Mount Kilimanjaro is the highest peak and needs proper Training for Kilimanjaro's high success rate. Hence it is required to train properly with a Kilimanjaro Training Plan.Your physical fitness is important while climbing Kilimanjaro and makes it easy to climb. You will need to start preparation before 2 weeks of climbing Kilimanjaro. It’s not only physical stamina but mental stamina is also important while climbing Kilimanjaro. It will be a real help on your summit attempt.
The high altitude level will require its own type of food intake. It plays a key role while attempting to summit Mount Kilimanjaro. The main diet on Training for Kilimanjaro is to:
Consume Adequate calories: Your body needs extra energy to fuel your adventure.
Consume carbohydrate-rich food: Your body needs carbohydrates at higher altitudes. The main source of carbohydrate is Bread, Pasta, Fruit, Potatoes, Milk, Rice, Quinoa, and Tortillas.
Consume Adequate Protein: Eating about 20 to 30 grams of protein after exercise is enough for overall protein throughout the day is probably sufficient.
Load up iron before your trek: Iron is an important factor while you are on a trek, if you are attempting high altitude with low iron, you may be left feeling fatigued.
First of all, you should know how to train for Kilimanjaro. The best thing to do is, start your training for Kilimanjaro 2-3 weeks prior departure to Kilimanjaro.
The physical and mental fitness levels should be strong and determined. Try to do Fitness Training for Kilimanjaro like short hiking at any nearest hill for 2-3 days continuously. This will be a perfect fitness preparation for your body as it will get adjusted to the climbing.
You can also try out Mount Meru as a practice trek once you reach Tanzania before climbing Kilimanjaro. This will help you with the proper acclimatization while climbing Mount Kilimanjaro.
Wondering How Long Should You Train To Climb Kilimanjaro? It would be better if you start Training For Kilimanjaro yourself before 2 weeks of departure to Kilimanjaro and get adjusted to the terrain levels. However, it is recommended that you will start the training for Kilimanjaro before 2 months if you are a beginner and you should start within shorter time intervals.
So now the question arises - How to Train for Kilimanjaro Climb. We have made a list of Training for Mount Kilimanjaro Climb. Here are the details:
Aerobic training:
The Cardio is one of the best Training For Mt Kilimanjaro. It normally uses more oxygen to meet the energy demands of exercise via aerobic metabolism. The Aerobic exercises which are a bit moderate-intensity are the best answer to How To Train For Kilimanjaro; long-distance hogging, swimming, slow walking, and running. These exercises differ from other high-intensity exercises which are weight lifting and sprinting.

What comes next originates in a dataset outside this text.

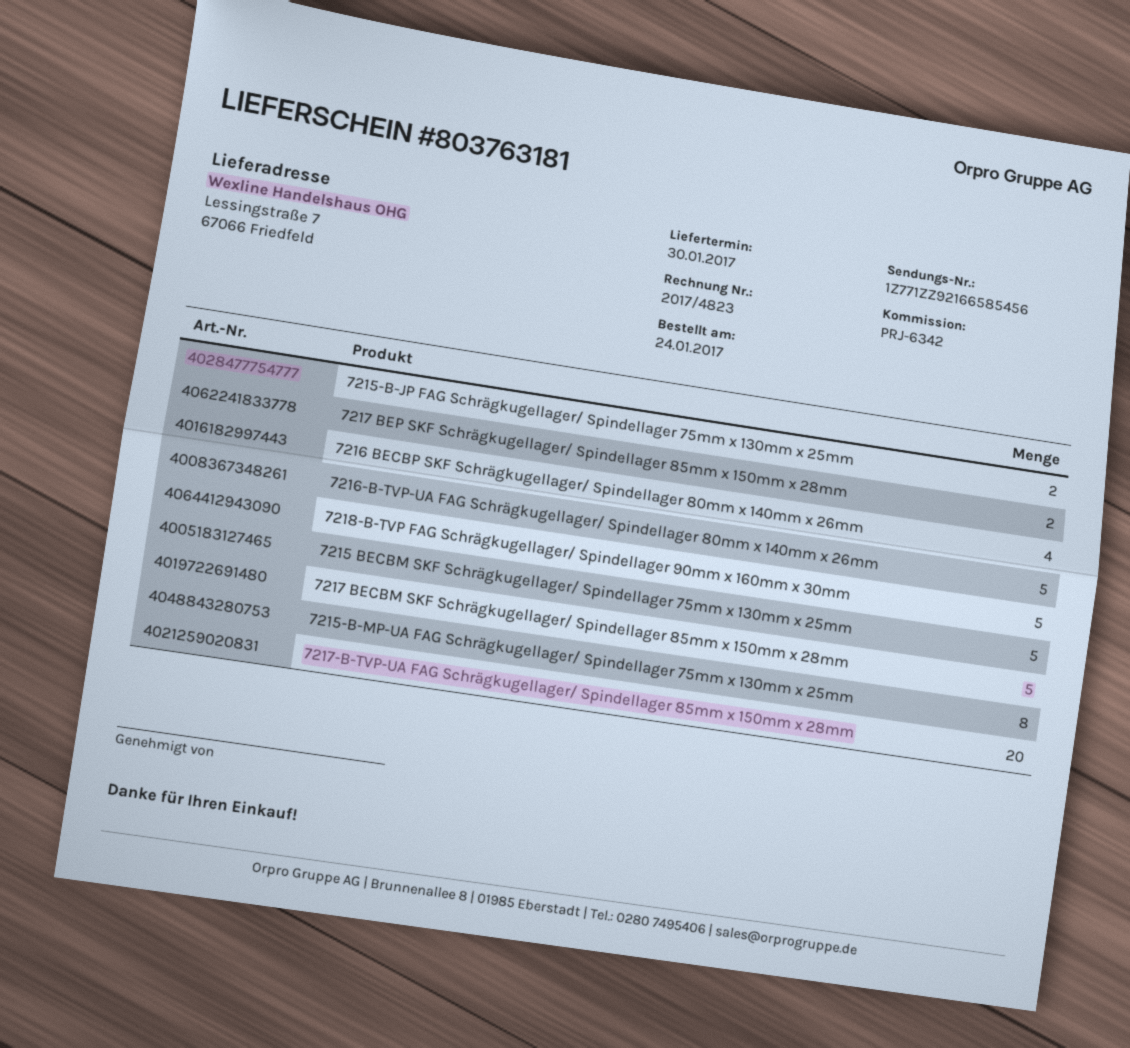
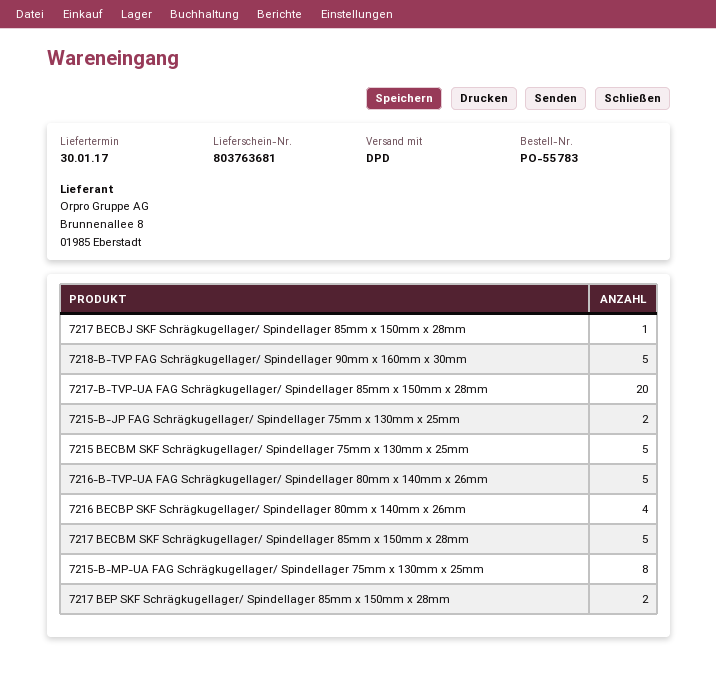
delivery note number: 803763181 -> 803763681
7217 BECBJ SKF Schrägkugellager/ Spindellager 85mm x 150mm x 28mm: none -> 1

While you are on your Aerobic training for Kilimanjaro, it is also necessary for you to build the immune system of your body. You will need to do some Strength Training For Kilimanjaro for better fitness. The main strength exercise is particularly for the legs, core, and upper body. The strength exercise includes: Lifting weights, using resistance bands, doing push-ups, pull-ups, crunches, leg squats and push up against walls.
The number of people who climb Kilimanjaro on a successful summit is equally proportional to the mental stamina of the climbers. Mental stamina is important because Mount Kilimanjaro is not a small hill, it is the highest peak of Africa. It has the highest altitude level and may be dangerous if you are not prepared, there is a time when you will feel to give up and get back down. If you have the determination to climb, then you can climb to the summit.
This is one of the best Training to Climb Mt Kilimanjaro, you just get on your boots and start climbing a short hill. You can opt between walking in parks or within local for about 3-4 hours. Choose your nearest hill and give work to your feet for few hours or a full day.
Still, wondering How to Train for Kilimanjaro? Add stretching exercises to the regime to build muscle and achieve aerobic fitness. We all need to stretch in order to protect ourselves on top of Mount Kilimanjaro. Stretching keeps the muscles flexible, strong, and healthy, and we need that flexibility to maintain a range of motion in the joints.
Yes, you should train for Mount Kilimanjaro. And the best way to train is simply to walk, run, or hike every day for extended periods of time multiple days a week. If you can’t run, then hike, and if you can’t hike then walk.
If you aren’t already active each day (hiking, walking, or running several miles), if you aren’t in great shape it’s recommended that you take at least 8 weeks (or 2 months) to train. If you are already active each day (walking or running 10,000 steps or 3-5 miles) then you just need to keep doing what you are doing! You can start training earlier, just repeat the last 4 weeks of your 8-week training module above for as many months as you need prior to your help.